En France, les leaders d’Ennahda sont malmenés par les sbires du régime tunisien. Les services de sécurités tunisiennes, saisies par les militants islamistes, préfèrent regarder ailleurs. C’est le grand désamour entre Ennahda et la France. Cette coupure va aller crescendo avec l’arrivée de la droite au pouvoir. Sous la présidence de Jacques Chirac, la France quand elle ne ferme pas les yeux sur les dérives du régime de Ben Ali, l’encense publiquement. Cela s’aggrave encore plus sous la présidence de Nicolas Sarkozy. Alors que le modèle tunisien tant vanté par les élites politiques françaises se craquelle de toutes parts, les ministres et les responsables politiques de l’hexagone multiplient les déclarations élogieuses et les visites « privées » et officielles dans le pays du jasmin. Quand la crise de décembre 2010, qui fut fatale au président Ben Ali, éclate, les dirigeants d’Ennahda réapparaissent sur les plateaux des télévisions arabophones. En France, la « myopie » est toujours de mise. Elle durera jusqu’à la fuite du dictateur et le retour triomphal de Rached Ghannouchi et des autres leaders islamistes.

C’est donc à partir de janvier 2011, qu’en France on redécouvre Ennahda. Aucun lien n’existe réellement entre les dirigeants de ce parti et les officiels français. Rached Ghannouchi et ses ouailles regardent vers la Turquie. Le chef des islamistes tunisiens rappelle à chacune de ses sorties que la Turquie est aujourd’hui l’exemple à suivre, d’autant plus qu’il se délecte à rappeler que les islamistes turcs se sont dans les années 1990 inspirés des idées défendues par Ennahda. Cela dit, la victoire des islamistes ne sonne pas à elle seule le glas de l’influence de la France en Tunisie. La deuxième place du Congrès pour la république (CPR)-crédité de 15 % des suffrages- dont le leader Moncef Marzouki n’a pas pu être élu à Nabeul est un mauvais signe à l’adresse de la France. C’est effectivement le très charismatique Mohamed Abdou, dirigeant au CPR, dont le discours nationaliste et teinté d’un panarabisme très hostile à l’ancienne puissance colonisatrice qui a forgé cette deuxième place du CPR. Mohamed Abdou a lui aussi à maintes reprises affirmé sa fascination pour le modèle turc.
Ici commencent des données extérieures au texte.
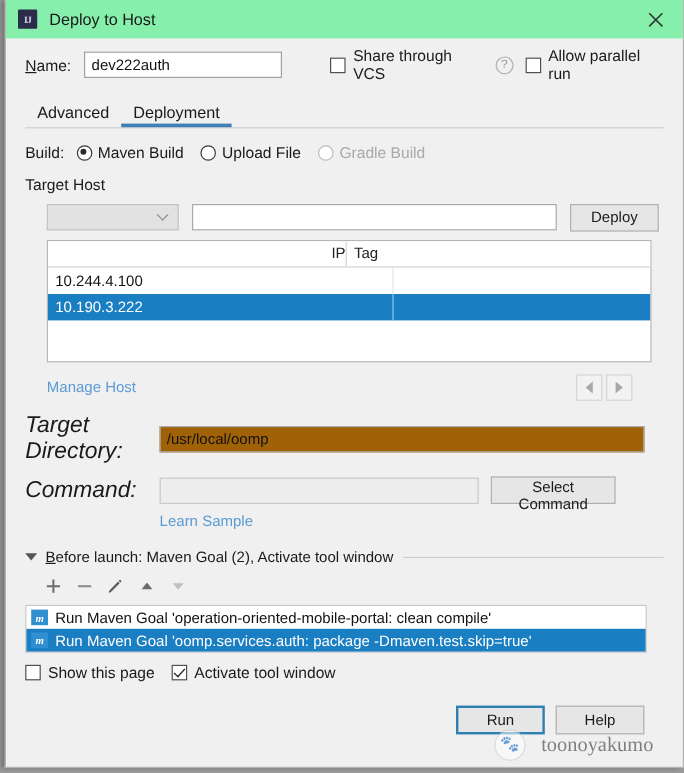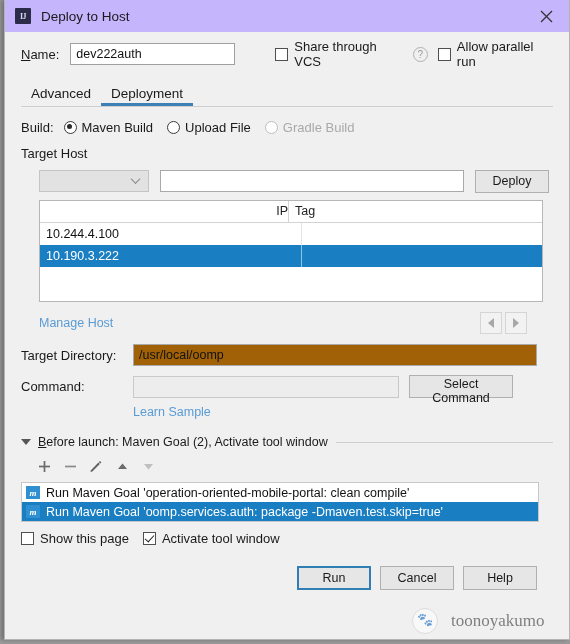--- a/index.html
+++ b/index.html
@@ -23,7 +23,7 @@
   #titlebar {
     position: relative;
     height: 32px;
-    background: #c4b5fd;
+    background: #86efac;
     display: flex;
     align-items: center;
     padding: 0 6px 0 10px;

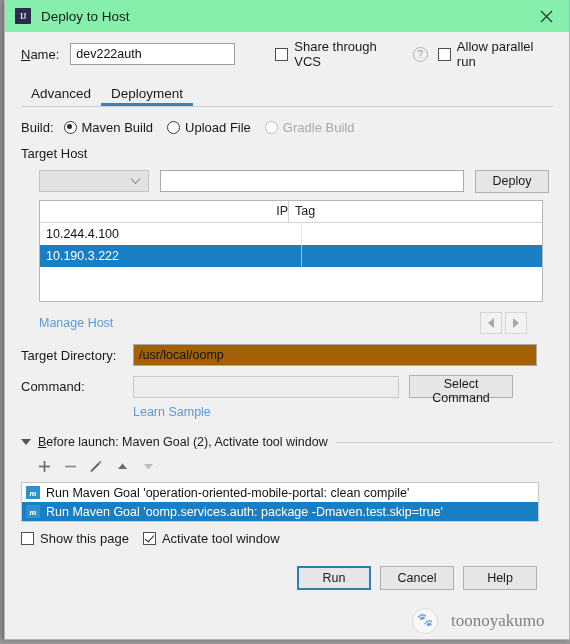--- a/index.html
+++ b/index.html
@@ -216,7 +216,7 @@
   #thead .th.tag { flex: 1; }
   .trow { display: flex; height: 22px; align-items: center; }
   .trow .td { font-size: 12.5px; color: #111; padding-left: 6px; height: 22px; line-height: 22px; }
-  .trow .td.ip { width: 262px; border-right: 1px solid #e4e4e4; }
+  .trow .td.ip { width: 288px; border-right: 1px solid #e4e4e4; }
   .trow .td.tag { flex: 1; }
   .trow.selected { background: #1a7ec2; }
   .trow.selected .td { color: #fff; }

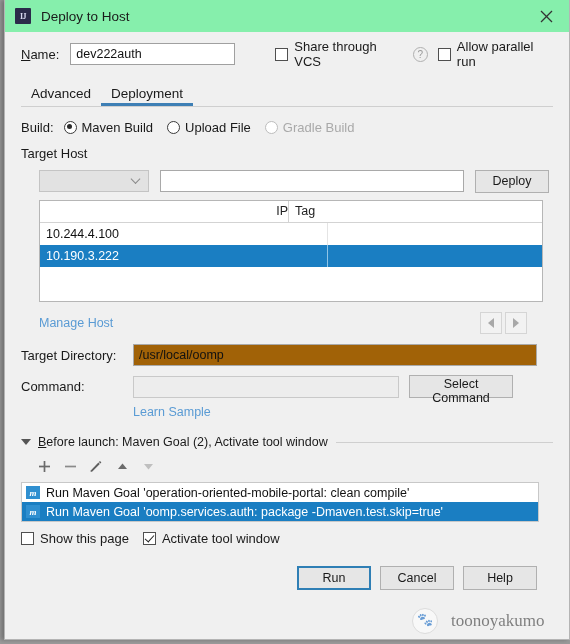--- a/index.html
+++ b/index.html
@@ -238,7 +238,7 @@
 
   
   #dir-row { margin-top: 10px; display: flex; align-items: center; }
-  .flabel { font-size: 13px; color: #1a1a1a; width: 112px; flex: 0 0 auto; }
+  .flabel { font-size: 19px; color: #1a1a1a; width: 112px; flex: 0 0 auto; font-style: italic; }
   #dir-input {
     width: 404px; height: 22px;
     border: 1px solid #a9a9a9;

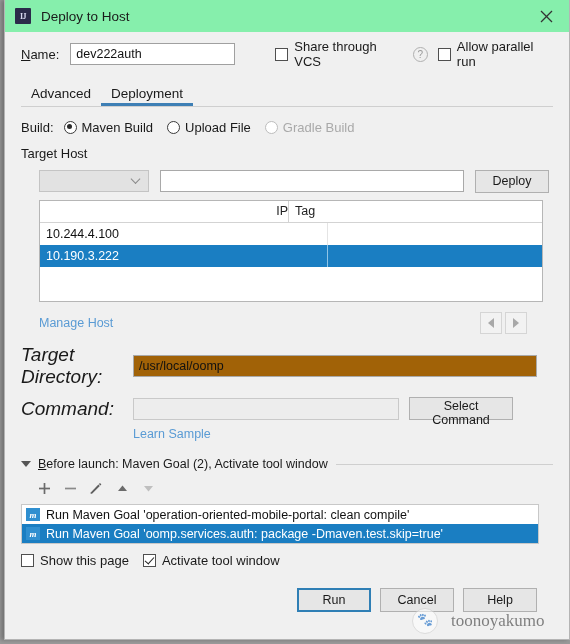--- a/index.html
+++ b/index.html
@@ -523,7 +523,6 @@
 
     <div id="btnbar">
       <button class="dbtn primary">Run</button>
-      <button class="dbtn">Cancel</button>
       <button class="dbtn">Help</button>
     </div>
D’un autre côté, le Parti démocrate progressiste (PDP) de Nejib Chebbi et de Maya Jribi, adepte d’une laïcité à la française a essuyé une cuisante défaite. Monté en épingle par la pesse française, la popularité présumée de ce parti a été balayée par les résultats provisoires du vote pour l’assemblée constituante. Un autre signal que la France est en perte de vitesse dans un pays où elle a été jusque-là sans concurrence.